Según el analista, la recuperación no será uniforme. Indicó que la cadena avícola podría necesitar entre tres y seis meses para volver a sus niveles habituales de abastecimiento, mientras que el sector turístico enfrentaría un proceso más largo, con plazos que podrían extenderse entre doce y dieciocho meses.

Asimismo, descartó que los precios regresen de manera inmediata a los niveles previos al conflicto. “No es que mañana se abren las carreteras y de pronto todo vuelva al precio que teníamos antes de mayo”, subrayó para luego explicar que la normalización dependerá de la rearticulación progresiva de las cadenas de distribución y comercialización.

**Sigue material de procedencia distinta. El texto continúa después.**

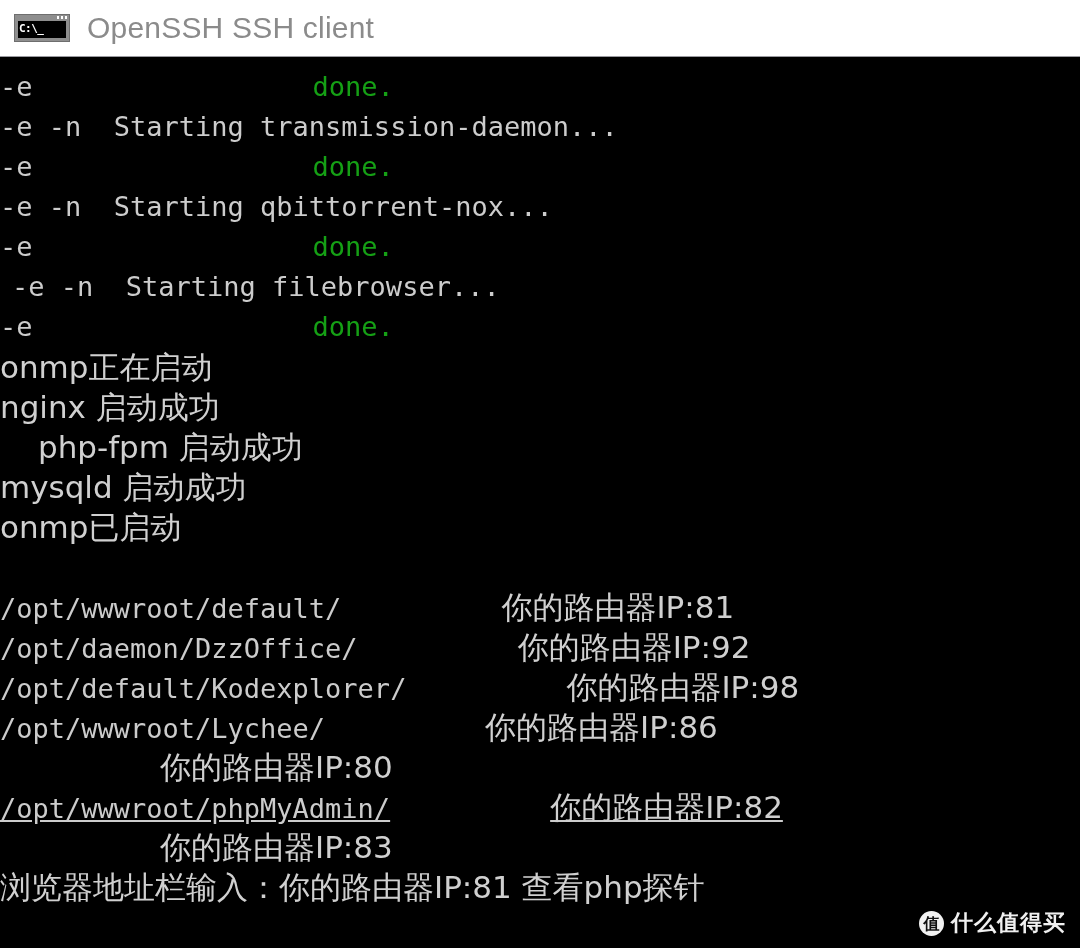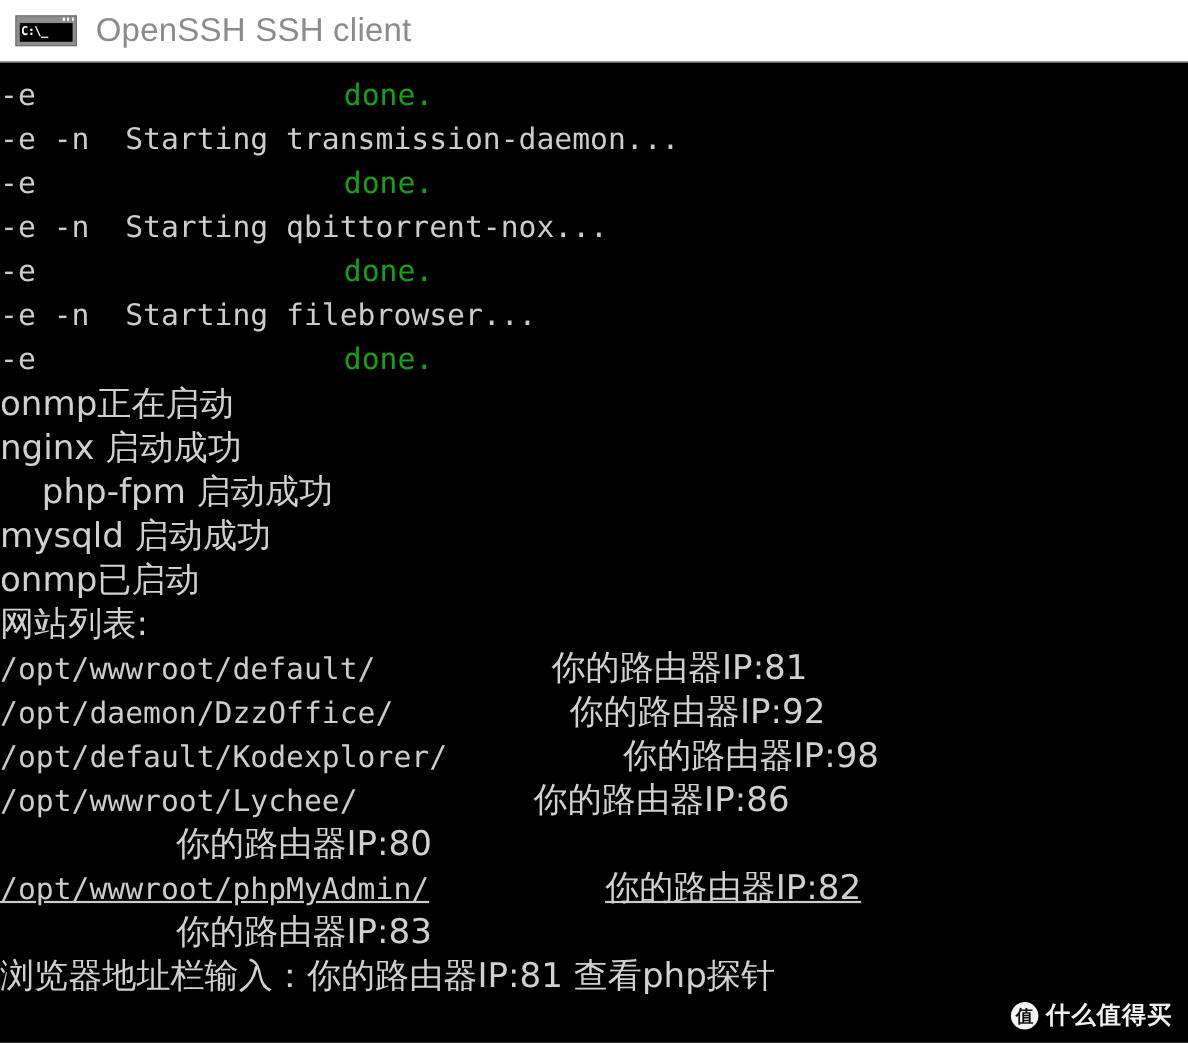--- a/index.html
+++ b/index.html
@@ -157,7 +157,7 @@
       <div class="line" style="top: 90px;"><span class="seg" style="padding-left: 0px;">-e</span><span class="seg green" style="padding-left: 280px;">done.</span></div>
       <div class="line" style="top: 130px;"><span class="seg" style="padding-left: 0px;">-e -n  Starting qbittorrent-nox...</span></div>
       <div class="line" style="top: 170px;"><span class="seg" style="padding-left: 0px;">-e</span><span class="seg green" style="padding-left: 280px;">done.</span></div>
-      <div class="line" style="top: 210px;"><span class="seg" style="padding-left: 0px; text-align: right;">-e -n  Starting filebrowser...</span></div>
+      <div class="line" style="top: 210px;"><span class="seg" style="padding-left: 12px; text-align: right;">-e -n  Starting filebrowser...</span></div>
       <div class="line" style="top: 250px;"><span class="seg" style="padding-left: 0px;">-e</span><span class="seg green" style="padding-left: 280px;">done.</span></div>
       <div class="line" style="top: 290px;"><span class="seg cjk" style="padding-left: 0px;">onmp正在启动</span></div>
       <div class="line" style="top: 330px;"><span class="seg cjk" style="padding-left: 0px;">nginx 启动成功</span></div>

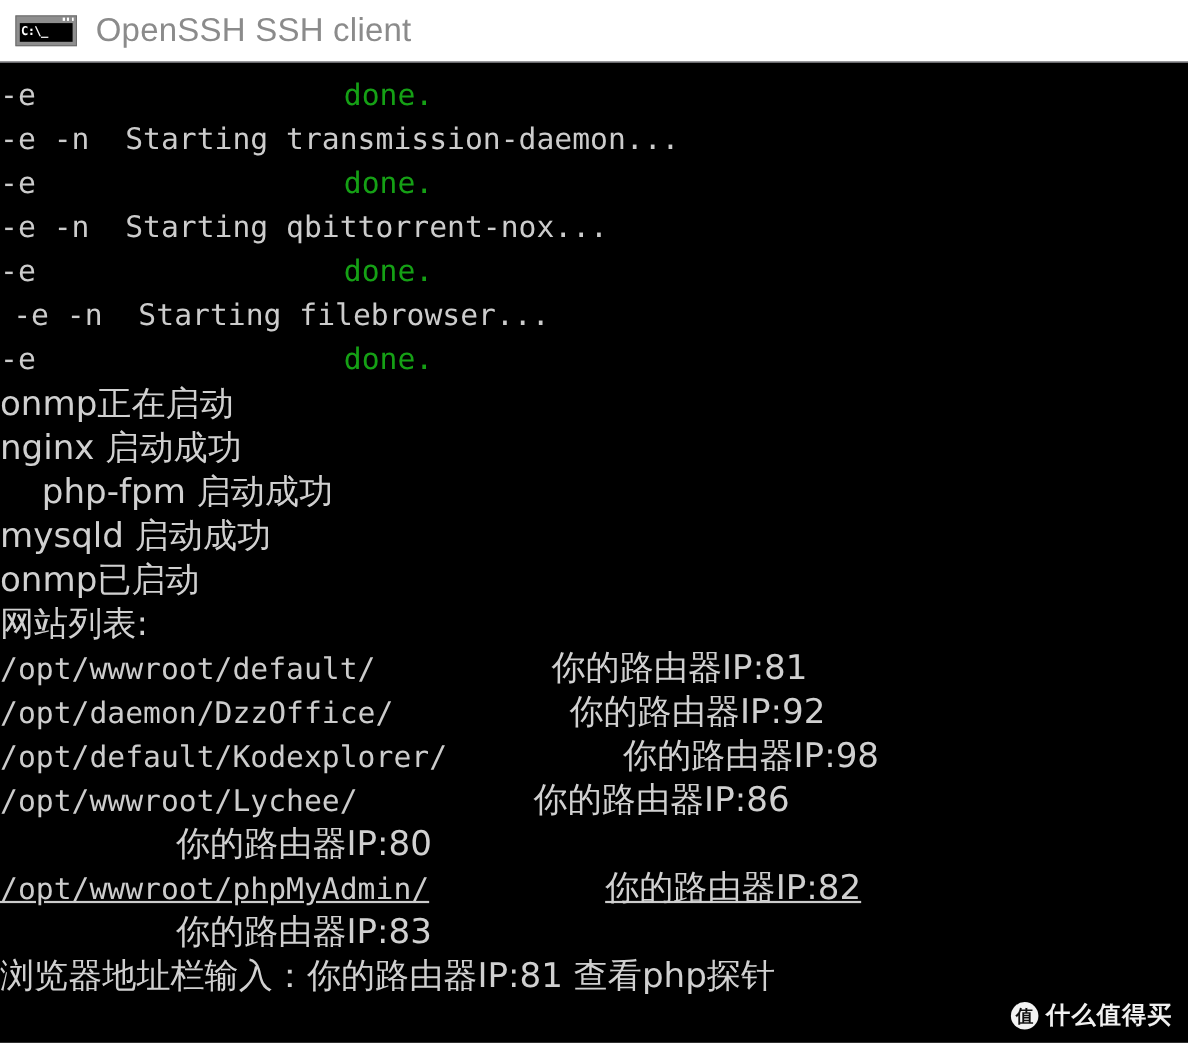--- a/index.html
+++ b/index.html
@@ -164,7 +164,6 @@
       <div class="line" style="top: 370px; padding-left: 38px;"><span class="seg cjk" style="padding-left: 0px;">php-fpm 启动成功</span></div>
       <div class="line" style="top: 410px;"><span class="seg cjk" style="padding-left: 0px;">mysqld 启动成功</span></div>
       <div class="line" style="top: 450px;"><span class="seg cjk" style="padding-left: 0px;">onmp已启动</span></div>
-      <div class="line" style="top: 490px;"><span class="seg cjk" style="padding-left: 0px;">网站列表:</span></div>
       <div class="line" style="top: 530px;"><span class="seg" style="padding-left: 0px;">/opt/wwwroot/default/</span><span class="seg cjk" style="padding-left: 160px;">你的路由器IP:81</span></div>
       <div class="line" style="top: 570px;"><span class="seg" style="padding-left: 0px;">/opt/daemon/DzzOffice/</span><span class="seg cjk" style="padding-left: 160px;">你的路由器IP:92</span></div>
       <div class="line" style="top: 610px;"><span class="seg" style="padding-left: 0px;">/opt/default/Kodexplorer/</span><span class="seg cjk" style="padding-left: 160px;">你的路由器IP:98</span></div>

Bravo también alertó sobre el impacto que la crisis puede tener sobre las expectativas económicas generadas en los últimos meses. En ese contexto, consideró que el Gobierno deberá acelerar medidas destinadas a fortalecer la confianza y garantizar la llegada de recursos externos.
“El Gobierno ahora ya no habla solo de un plan de desarrollo; tendrá que hablar de un plan de estabilización”, afirmó.
El analista concluyó que la recuperación dependerá de la capacidad de restablecer la normalidad en las carreteras, reconstruir las cadenas logísticas y generar condiciones de estabilidad que permitan devolver certidumbre a productores, inversionistas y consumidores.